Kyash, I thought. It’s death to go into the ring fearing the other, so if it came to that, I wouldn’t fear him; yet any difficult fight I could avoid was for the better. Skorsas didn’t answer, frozen.

I said what was true: “If you don’t mind, Living Greatest, I see no cause for quarrel. I did read the article of which you speak, and what Skorsas claimed, I never did.”

He looked into my eyes, past my words. For fear, I think; perhaps, on retrospect, I should have shown some. Every Yeoli warrior should have intent as well hidden as his, and a kick that quick. One moment, it seemed, I was seeing that odd green gaze quizzically considering what to say, and the next I was on the ground, half-curled, in too much pain from between my legs to move.

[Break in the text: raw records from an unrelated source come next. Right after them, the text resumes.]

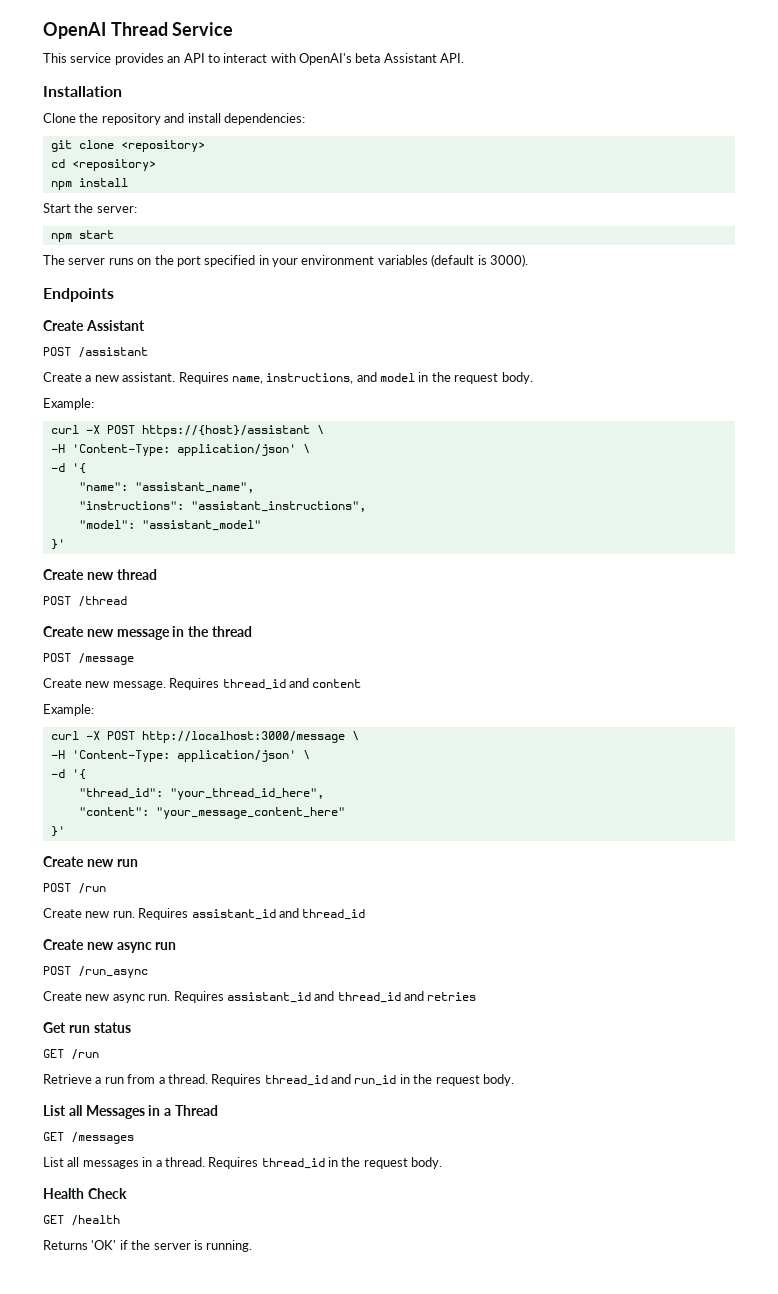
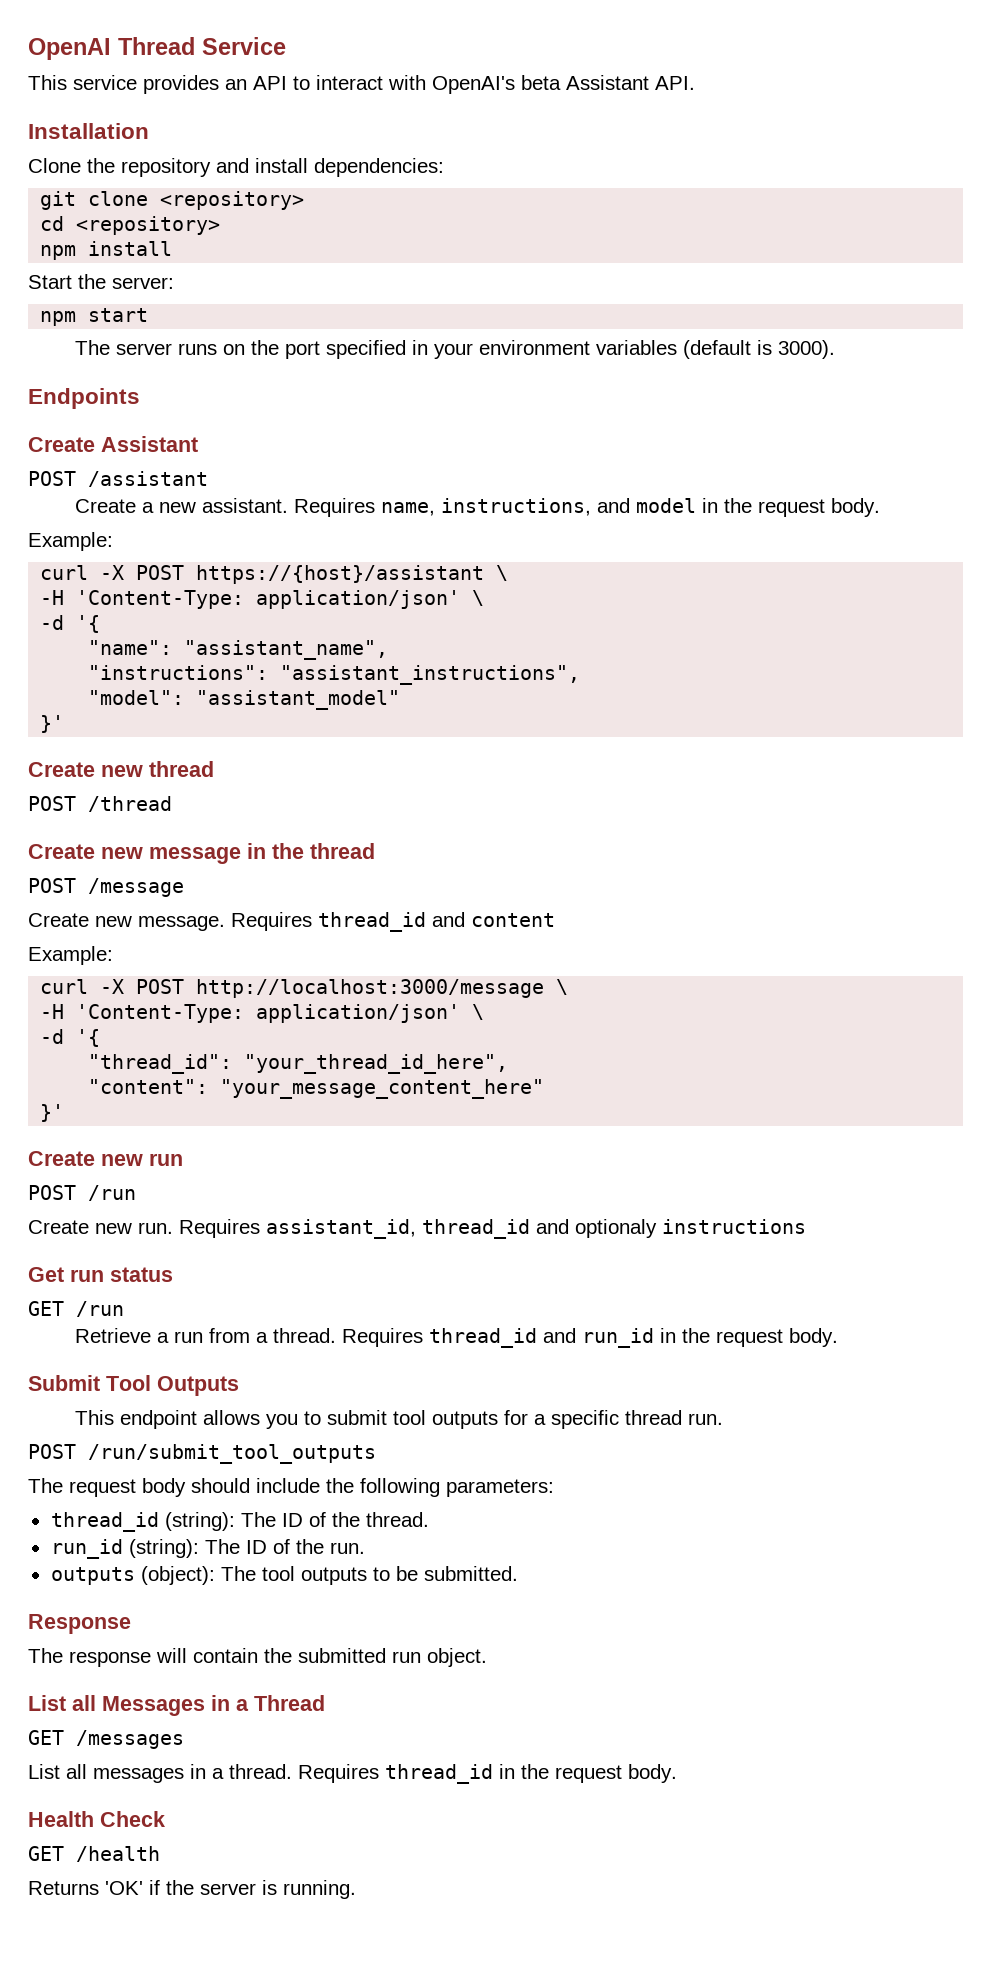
- Create new run. Requires assistant_id and thread_id
- Create new async run
- POST /run_async
- Create new async run. Requires assistant_id and thread_id and retries
+ Create new run. Requires assistant_id, thread_id and optionaly instructions
+ Submit Tool Outputs
+ This endpoint allows you to submit tool outputs for a specific thread run.
+ POST /run/submit_tool_outputs
+ The request body should include the following parameters:
+ thread_id (string): The ID of the thread.
+ run_id (string): The ID of the run.
+ outputs (object): The tool outputs to be submitted.
+ Response
+ The response will contain the submitted run object.

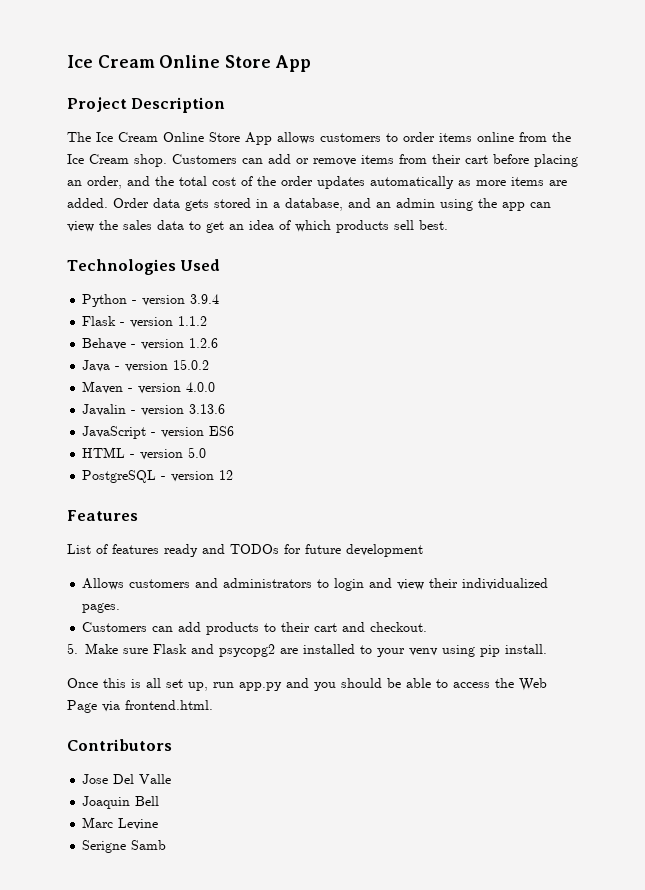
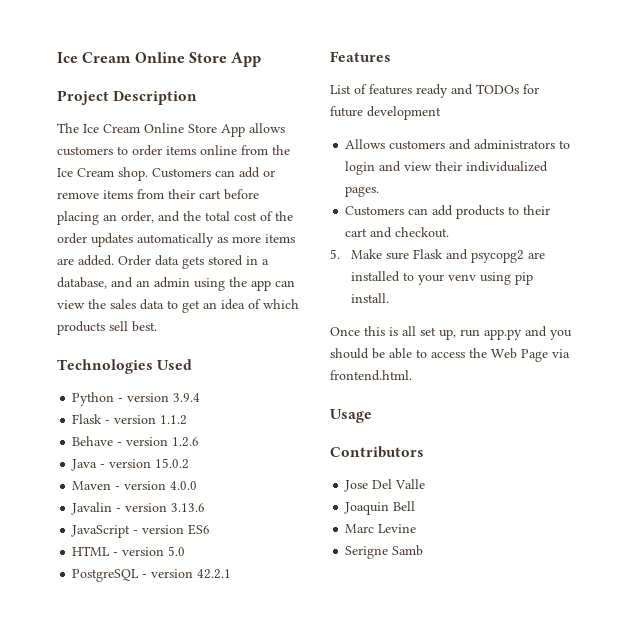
- PostgreSQL - version 12
+ PostgreSQL - version 42.2.1
+ Usage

“You didn’t deny it, either, on the record,” he said. To the writers, I realized that meant, so it would show up in the Pages or the Watcher. I’m still fikken new here, I wanted to say. How was I supposed to know to do that? I couldn’t have said anything anyway, as it was taking everything I had to stifle screaming.

Something long, soft and metal-heavy landed across my head: a silver money-chain. Riji had thrown it there, making the Arkan challenge to a bet; now he stood gazing at Skorsas, who stood like the rabbit before the snake. Well, you’re on your own for now, lad, I thought. I wouldn’t be getting up any time soon.

The writers and oddsmakers and hangers-on waited in the hungry silence that only Arkans seem to get; Skorsas glanced at them, and at me, and at Riji. Then he drew himself up, squared his shoulders, lifted his nose as only an Arkan can, and flicked a silver chain out of his own money-pouch with a flourish. He knelt beside me, and smoothed the two chains together tenderly down over my hair onto my neck. Riji nodded purposefully, and strode away.

“He caught you off-guard,” my boy hissed under his breath as he aided me, feeding me whack-weed, rapping my heels with his fist and so forth. “I said you could take him and I know it is true.”

“I guess you felt that if you retracted what you said, I’d be branded a coward,” I whispered from a strangling throat. “Skorsas, that only matters in war… never mind, it might not have dissuaded him anyway. What you did, you did with great panache.” I had learned the Arkan words that meant the most to him.

Yet even my agony was relief, in some part. No golden idol gets this done to him; the world still was as I’d thought.